Estou no meu computador de mesa, escrevendo. Na estante logo atrás, há uma máquina de escrever antiga. Abaixo dela, outra, mais nova, mas que se encaixa na mesma categoria: antiga. E o próprio computador também, porque hoje todo mundo usa laptop e só dinossauros como eu insistem no de mesa. Assim como as máquinas de escrever, foram-se as canetas-tinteiros, o caderno de caligrafia que me fez sofrer na infância… Existir, existem. Mas tornaram-se objetos de colecionador ou de gente teimosa, como os que insistem nos discos de vinil. Para quê, se música tem no celular?
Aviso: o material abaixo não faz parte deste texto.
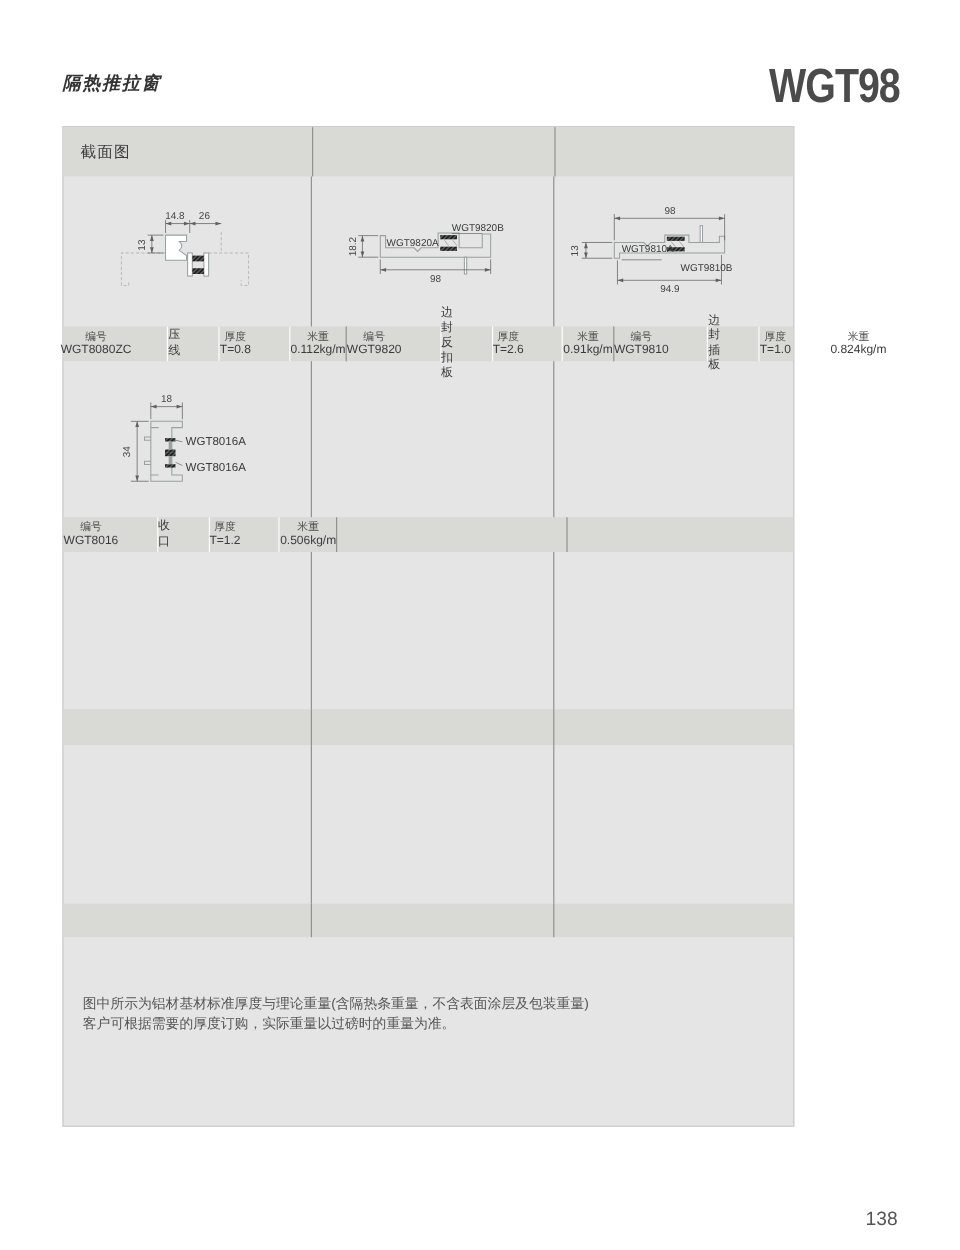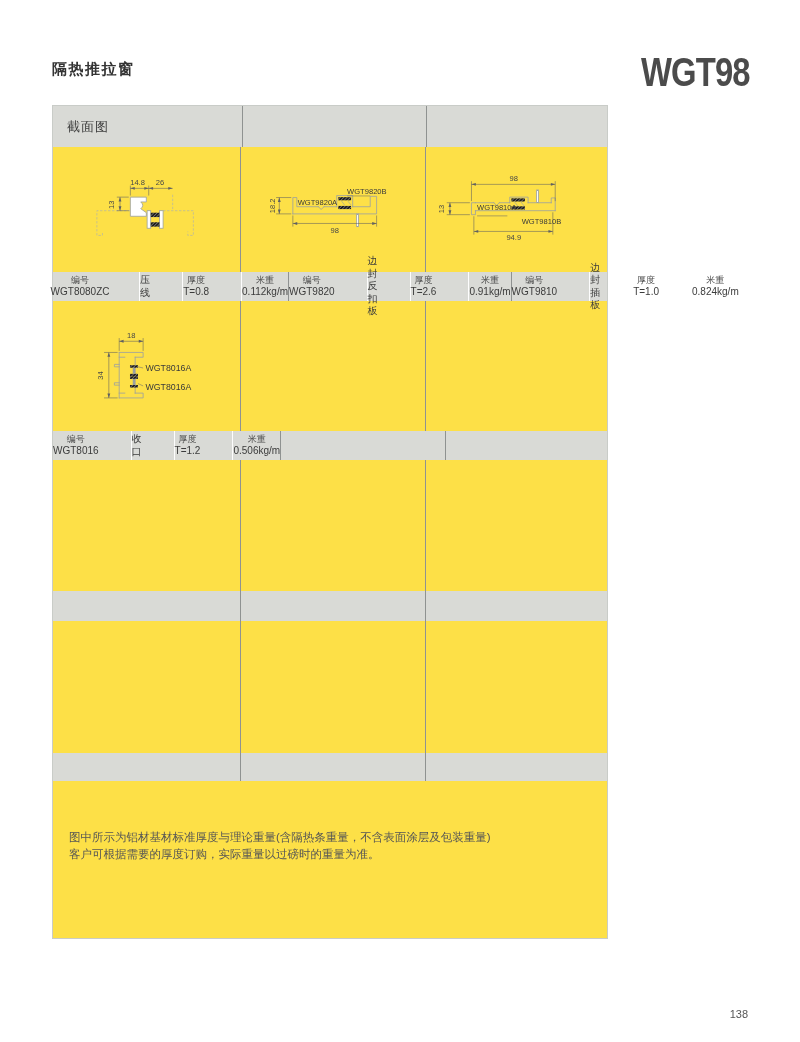"隔热推拉窗" .title-left { font-style: none -> italic }
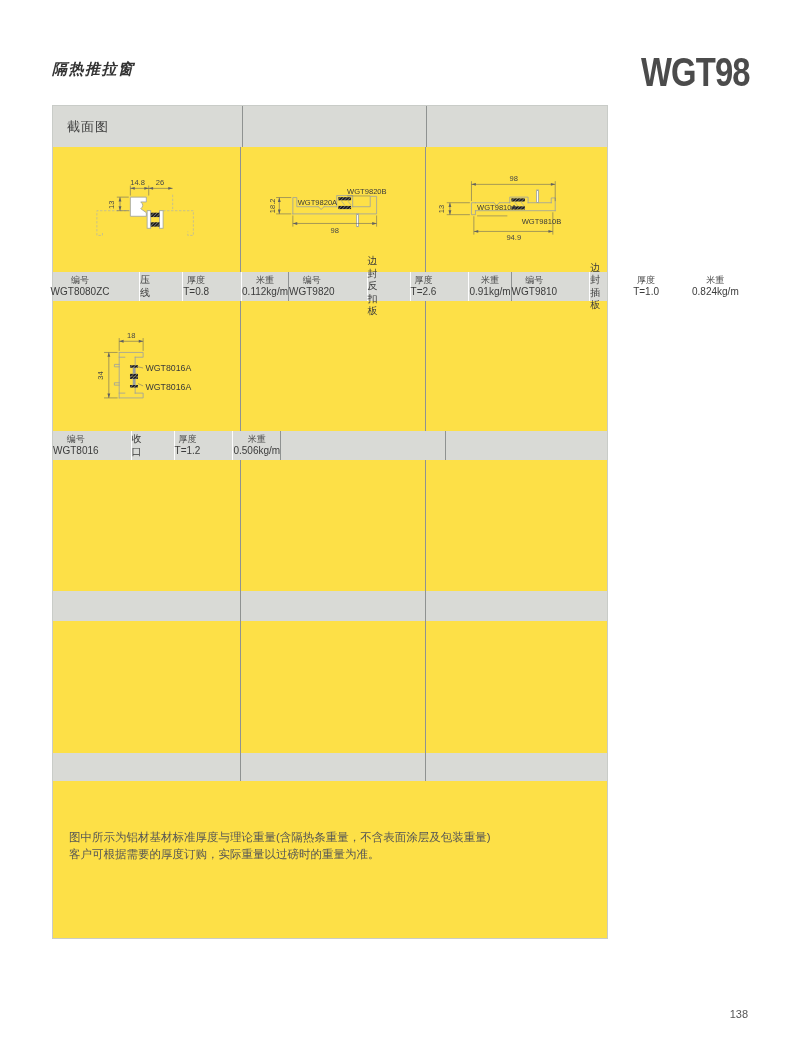"截面图" .tbl { background: #fde047 -> #e5e5e5; width: 556px -> 610px }
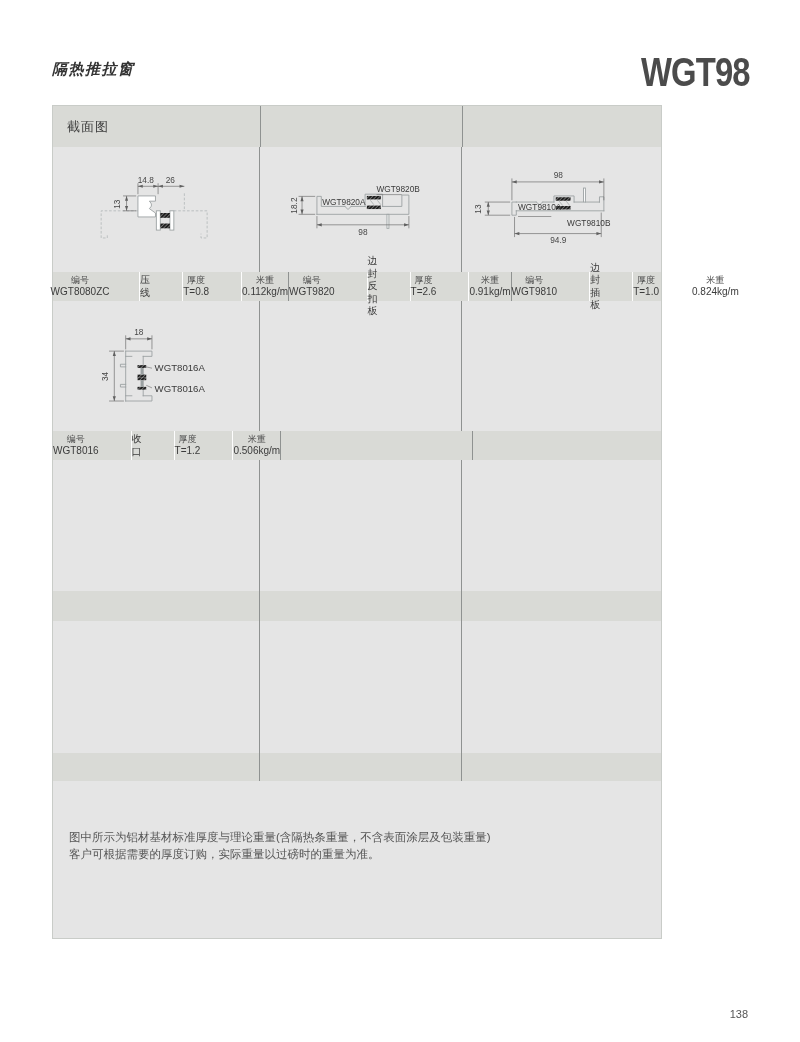"138" .pagenum { font-size: 11px -> 16px }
E por falar em celular… Conheço gente que só sai de casa com o seu e mais nada. Nele estão os documentos, carteira de motorista, cartões de crédito, aplicativos para fotos, vídeos e música. Tudo mais foi embora. Simplesmente são coisas e hábitos que deixaram de existir e ninguém sentiu falta. Pelo contrário, todos sentem-se muito mais confortáveis com um aparelhinho só, que concentre tudo. Há objetos que perderam sua utilidade e viraram enfeites, como um gramofone na sala. Mas logo partirão. As salas estão menores, e logo não haverá espaço para enfeites. A história é dividida em eras. Sei que estamos na da tecnologia. Mas não será a do adeus a um mundo que, já, já, não existirá mais?
Eu me sinto velho, velho, com as estantes cheias de livros que já podem ser digitais. Eu não sei quanto tempo faz que não pago alguma coisa com cédulas. Saíram do cotidiano. Tudo é cartão de crédito, Pix. Jamais imaginei que até o dinheiro ia sumir. Mas, fisicamente, está desaparecendo. No máximo é um número no aplicativo bancário. Quando a gente para para pensar, o mundo se transformou, é virtual. Parte das relações humanas também. Flertar, como era mesmo? Basta entrar em um aplicativo, conhecer alguém. Casar? Só para fazer a festa e ganhar presentes. Em um bom número de casos, a estabilidade no casamento é tão ultrapassada quanto uma vitrola. Sumiu. Tudo passa rapidamente diante de meus olhos. E, francamente, sinto saudades do tempo em que as coisas eram mais demoradas e duradouras.
“Sinto saudades de tudo que perdi, como de um disco de vinil. Às vezes só queria que o mundo parasse”
Não sou saudosista a ponto de achar que o mundo deve permanecer igual. Ainda bem que evolui o tempo todo e que coisas consideradas impossíveis até há pouco hoje fazem parte do cotidiano — como a máquina de fazer sorvete em casa, que delícia! Mas a rapidez das transformações dos objetos, a velocidade com que ficam obsoletos, mexeu com a gente também. Já não temos relacionamentos tão duradouros. Lembro de amigos da infância, do colegial, e me pergunto: cadê?
Eles se foram. Tanta gente deixou de fazer parte da minha vida! Outras pessoas se aproximaram, mas quanto tempo vão ficar? Ou já não sabem estacionar em amizades, abraçar o amor? Sinto saudades de tudo que perdi, como de um disco de vinil. Vejo que ainda vou perder muito em tempos inconstantes! Sinceramente, às vezes só queria que o mundo parasse um pouquinho para viver profundamente as emoções.